### Provided entries
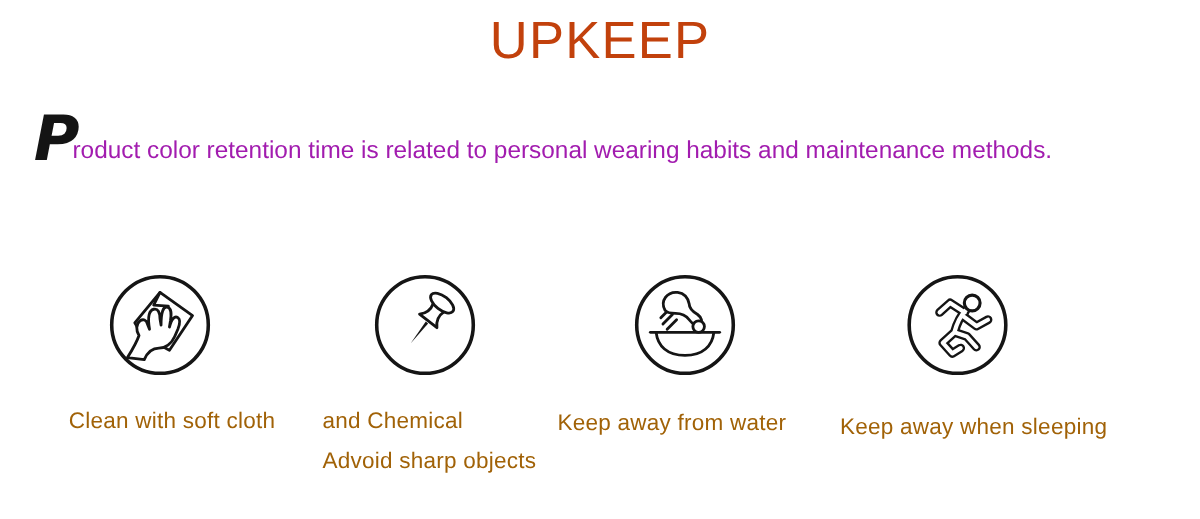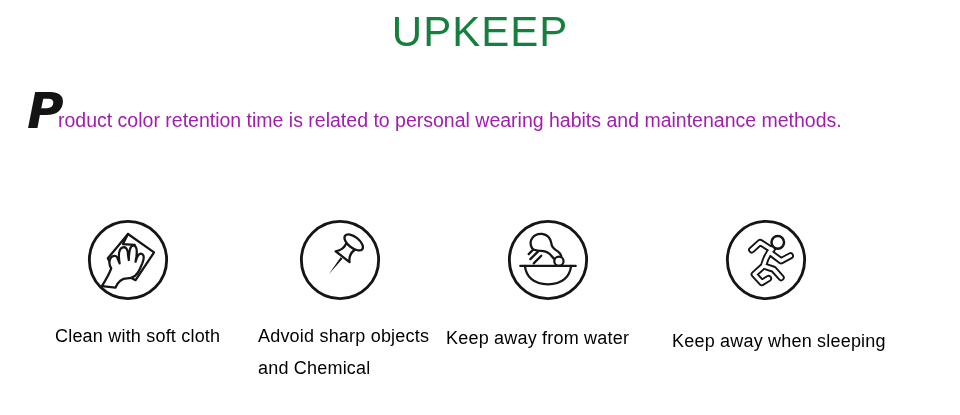--- a/index.html
+++ b/index.html
@@ -9,7 +9,7 @@
   }
   .title{
     position:absolute;top:8px;left:0;width:100%;text-align:center;
-    font-size:42px;line-height:48px;font-weight:400;letter-spacing:1px;color:#15803d;
+    font-size:42px;line-height:48px;font-weight:400;letter-spacing:1px;color:#c2410c;
   }
   .intro{position:absolute;left:28px;top:108px;width:900px;
     font-size:19.5px;line-height:25px;color:#a21caf;}

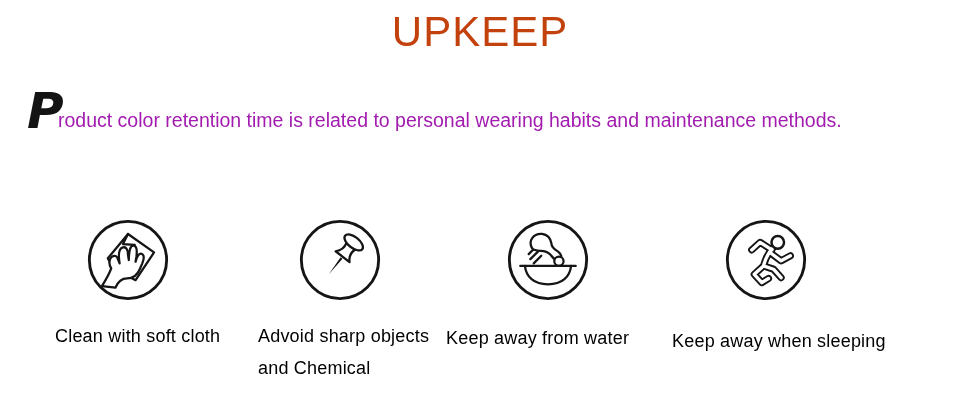--- a/index.html
+++ b/index.html
@@ -22,7 +22,7 @@
   .icon-circle{position:absolute;width:84px;height:84px;top:218px;}
   .icon-circle svg{display:block;width:84px;height:84px;}
   .caption{
-    position:absolute;font-size:18px;line-height:32px;letter-spacing:.2px;color:#000000;
+    position:absolute;font-size:18px;line-height:32px;letter-spacing:.2px;color:#a16207;
     white-space:nowrap;
   }
   .st{fill:none;stroke:#151515;stroke-width:2.7;stroke-linecap:round;stroke-linejoin:round;}

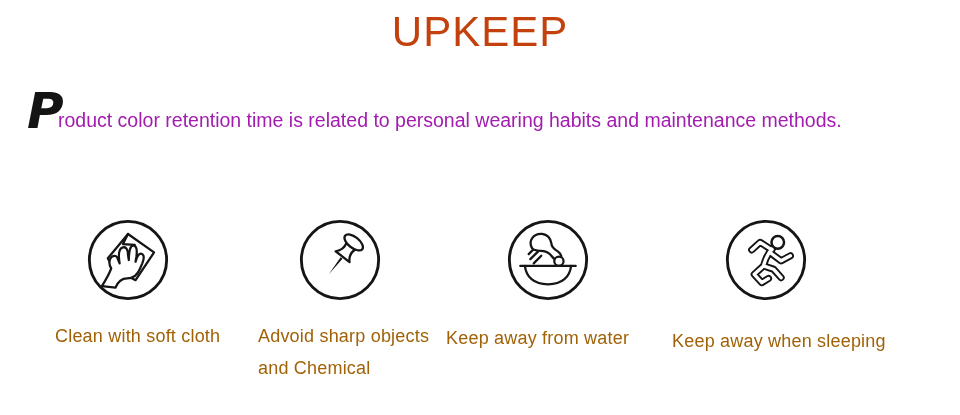--- a/index.html
+++ b/index.html
@@ -90,8 +90,8 @@
   </div>
 
   <div class="caption" style="left:258px;top:320px">
+    <div>and Chemical</div>
     <div>Advoid sharp objects</div>
-    <div>and Chemical</div>
   </div>
 
   <div class="caption" style="left:446px;top:322px">

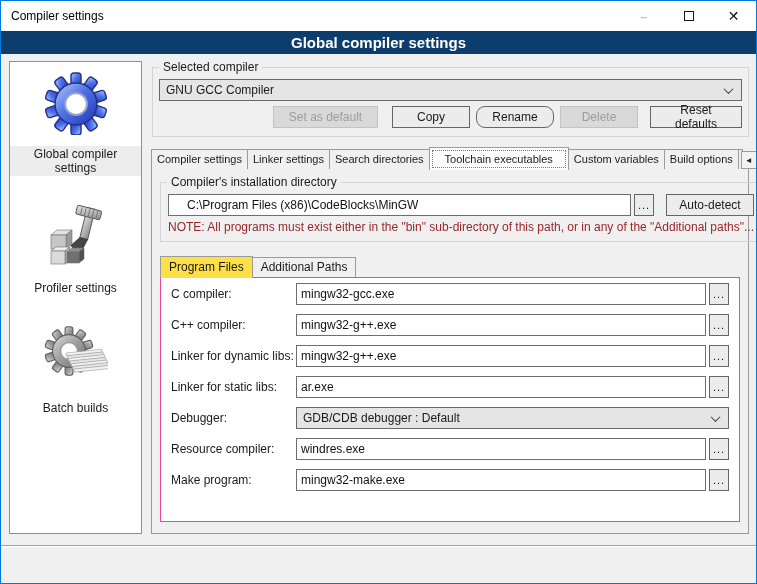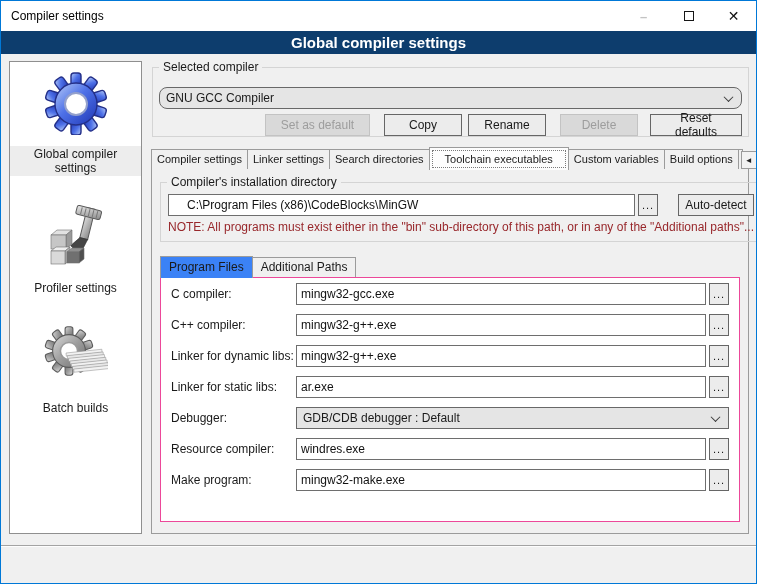--- a/index.html
+++ b/index.html
@@ -45,7 +45,7 @@
   .combo .val{ flex:1; font-size:12px; white-space:nowrap; overflow:hidden; }
   .chev{ width:7px; height:7px; border-right:1.4px solid #3c3c3c; border-bottom:1.4px solid #3c3c3c;
     transform:rotate(45deg) translate(-1px,-1px); margin-right:3px; }
-  .grp-selected .combo{ margin:13px 6px 0 6px;border-radius:8px; }
+  .grp-selected .combo{ margin:5px 6px 0 6px; }
   .btnrow{ margin:5px 6px 0 6px; display:flex; justify-content:flex-end; align-items:center; }
 
   .btn{ height:22px; background:#ececec; border:1px solid #666; font-size:12px;

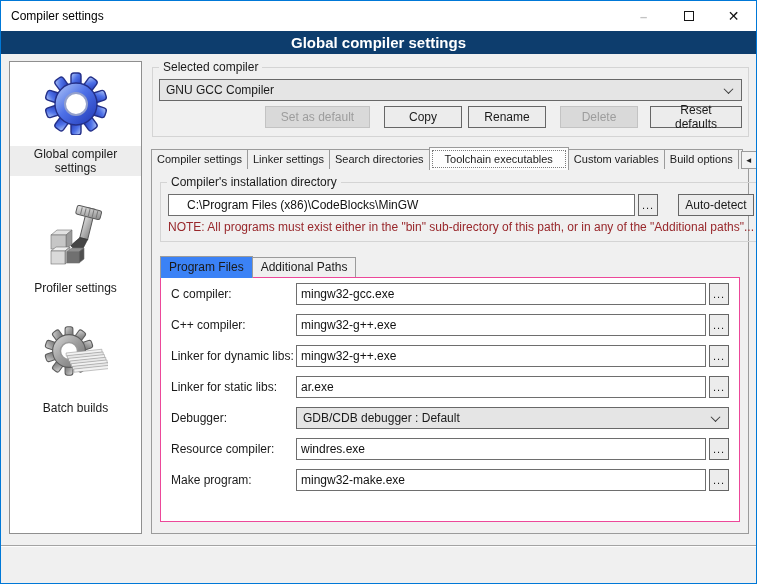--- a/index.html
+++ b/index.html
@@ -54,7 +54,7 @@
   .btn:disabled, .btn.disabled{ background:#d9d9d9; border-color:#c3c3c3; color:#9d9d9d; }
   .btn-setdef{ width:105px; margin-right:14px; }
   .btn-copy{ width:78px; margin-right:6px; }
-  .btn-rename{ width:78px; margin-right:14px; }
+  .btn-rename{ width:78px; margin-right:6px;border-radius:9px; }
   .btn-delete{ width:78px; margin-right:12px; }
   .btn-reset{ width:92px; }
 

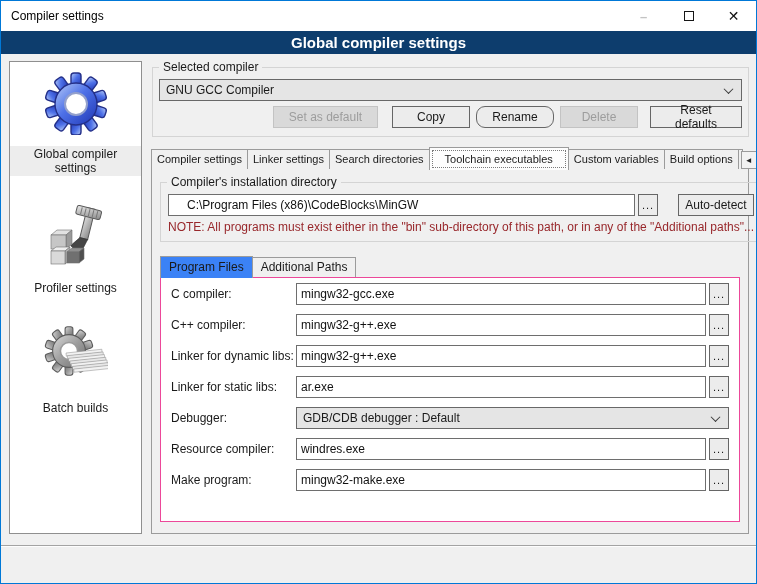--- a/index.html
+++ b/index.html
@@ -82,7 +82,7 @@
     font-family:"Liberation Sans",sans-serif; padding:1px 4px; color:#111; }
   .dirrow .textfield{ flex:1; margin-right:3px;padding-left:18px; }
   .btn-browse{ width:20px; padding:0; font-size:11px; letter-spacing:1px; }
-  .btn-autodetect{ width:76px; padding:2px; margin-left:20px; }
+  .btn-autodetect{ width:88px; padding:2px; margin-left:12px; }
   .note{ margin:4px 7px 0 7px; font-size:12px; color:#98272b; white-space:nowrap; overflow:hidden; }
 
   

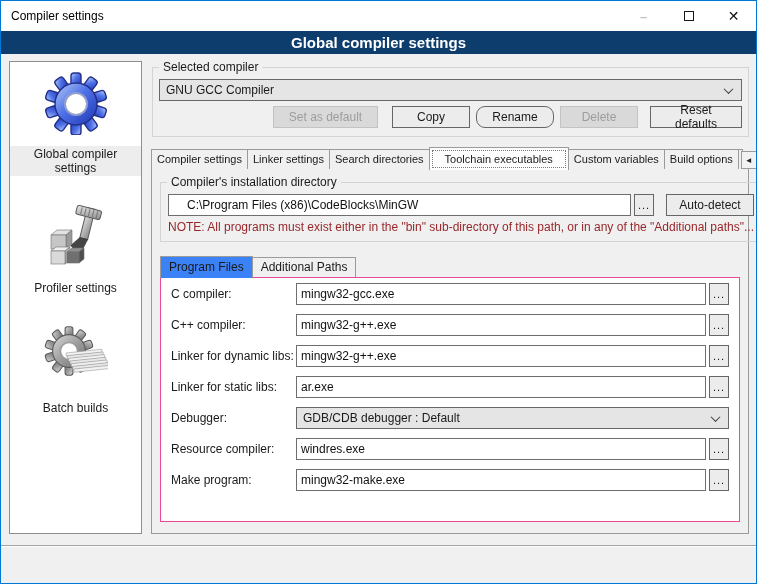--- a/index.html
+++ b/index.html
@@ -89,7 +89,7 @@
   .subtabs{ position:absolute; left:8px; top:86px; display:flex; align-items:flex-end; height:22px; }
   .subtab{ height:20px; line-height:19px; padding:0 8px; font-size:12px; background:#f0f0f0;
     border:1px solid #9b9b9b; border-bottom:none; margin-right:-1px; cursor:default; }
-  .subtab.selected{ height:22px; line-height:21px; background:#3b82f6; margin-bottom:-1px; z-index:3; position:relative; }
+  .subtab.selected{ height:22px; line-height:21px; background:#fde047; margin-bottom:-1px; z-index:3; position:relative; }
 
   .innerpanel{ position:absolute; left:8px; top:108px; width:580px; height:245px;
     background:#ffffff; border:1px solid #ec4899; padding:5px 10px; }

### Work item
Across all the entries above, count each line that has the word "solid" in it, and give only the count.

### Answer space
4